Input for this task ▸
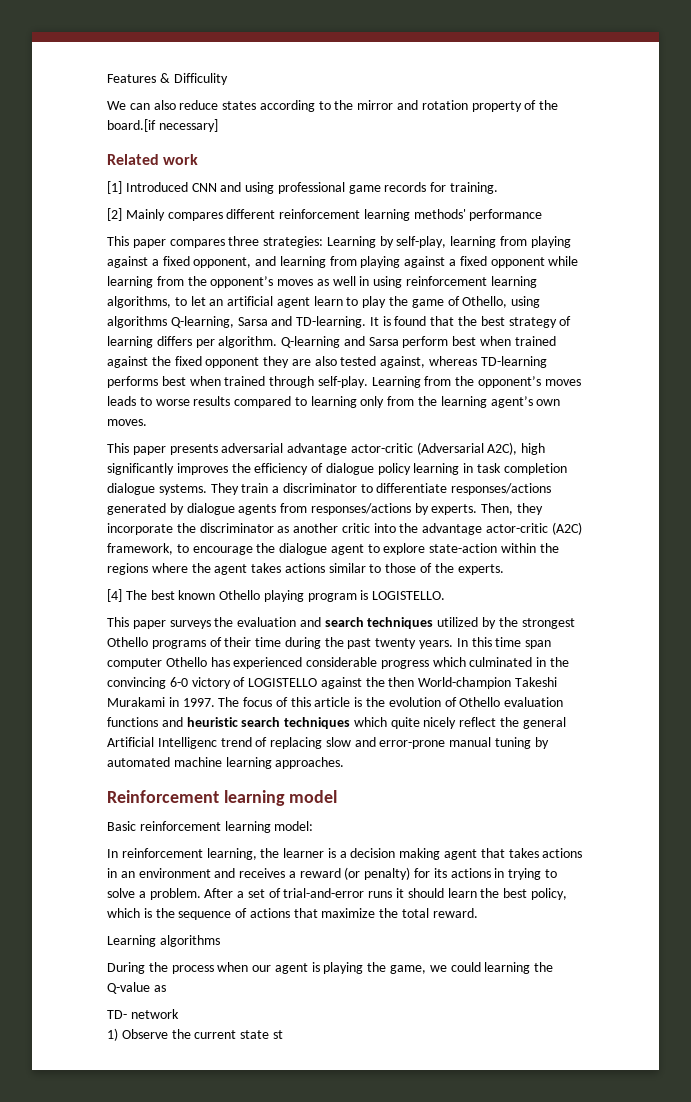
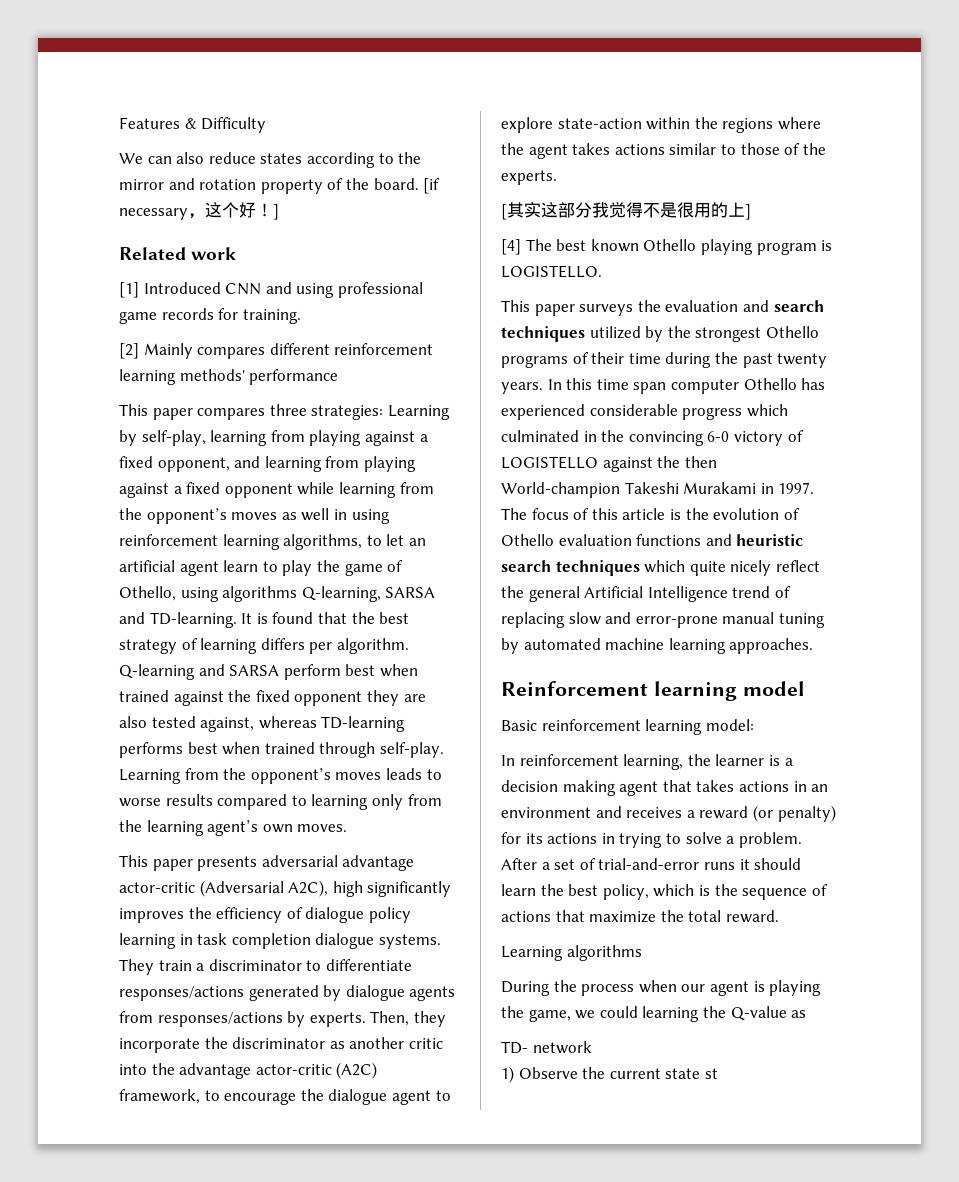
- Features & Difficulity
+ Features & Difficulty
- We can also reduce states according to the mirror and rotation property of the board.[if necessary]
+ We can also reduce states according to the mirror and rotation property of the board. [if necessary，这个好！]
- This paper compares three strategies: Learning by self-play, learning from playing against a fixed opponent, and learning from playing against a fixed opponent while learning from the opponent’s moves as well in using reinforcement learning algorithms, to let an artificial agent learn to play the game of Othello, using algorithms Q-learning, Sarsa and TD-learning.
+ This paper compares three strategies: Learning by self-play, learning from playing against a fixed opponent, and learning from playing against a fixed opponent while learning from the opponent’s moves as well in using reinforcement learning algorithms, to let an artificial agent learn to play the game of Othello, using algorithms Q-learning, SARSA and TD-learning.
- Q-learning and Sarsa perform best when trained against the fixed opponent they are also tested against, whereas TD-learning performs best when trained through self-play.
+ Q-learning and SARSA perform best when trained against the fixed opponent they are also tested against, whereas TD-learning performs best when trained through self-play.
+ [其实这部分我觉得不是很用的上]
- The focus of this article is the evolution of Othello evaluation functions and heuristic search techniques which quite nicely reflect the general Artificial Intelligenc trend of replacing slow and error-prone manual tuning by automated machine learning approaches.
+ The focus of this article is the evolution of Othello evaluation functions and heuristic search techniques which quite nicely reflect the general Artificial Intelligence trend of replacing slow and error-prone manual tuning by automated machine learning approaches.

Task goal ▸
Word for word, reproduce the listing above; no image should be carried over.

Exercise answer ▸
- Features & Difficulity
+ Features & Difficulty
- We can also reduce states according to the mirror and rotation property of the board.[if necessary]
+ We can also reduce states according to the mirror and rotation property of the board. [if necessary，这个好！]
- This paper compares three strategies: Learning by self-play, learning from playing against a fixed opponent, and learning from playing against a fixed opponent while learning from the opponent’s moves as well in using reinforcement learning algorithms, to let an artificial agent learn to play the game of Othello, using algorithms Q-learning, Sarsa and TD-learning.
+ This paper compares three strategies: Learning by self-play, learning from playing against a fixed opponent, and learning from playing against a fixed opponent while learning from the opponent’s moves as well in using reinforcement learning algorithms, to let an artificial agent learn to play the game of Othello, using algorithms Q-learning, SARSA and TD-learning.
- Q-learning and Sarsa perform best when trained against the fixed opponent they are also tested against, whereas TD-learning performs best when trained through self-play.
+ Q-learning and SARSA perform best when trained against the fixed opponent they are also tested against, whereas TD-learning performs best when trained through self-play.
+ [其实这部分我觉得不是很用的上]
- The focus of this article is the evolution of Othello evaluation functions and heuristic search techniques which quite nicely reflect the general Artificial Intelligenc trend of replacing slow and error-prone manual tuning by automated machine learning approaches.
+ The focus of this article is the evolution of Othello evaluation functions and heuristic search techniques which quite nicely reflect the general Artificial Intelligence trend of replacing slow and error-prone manual tuning by automated machine learning approaches.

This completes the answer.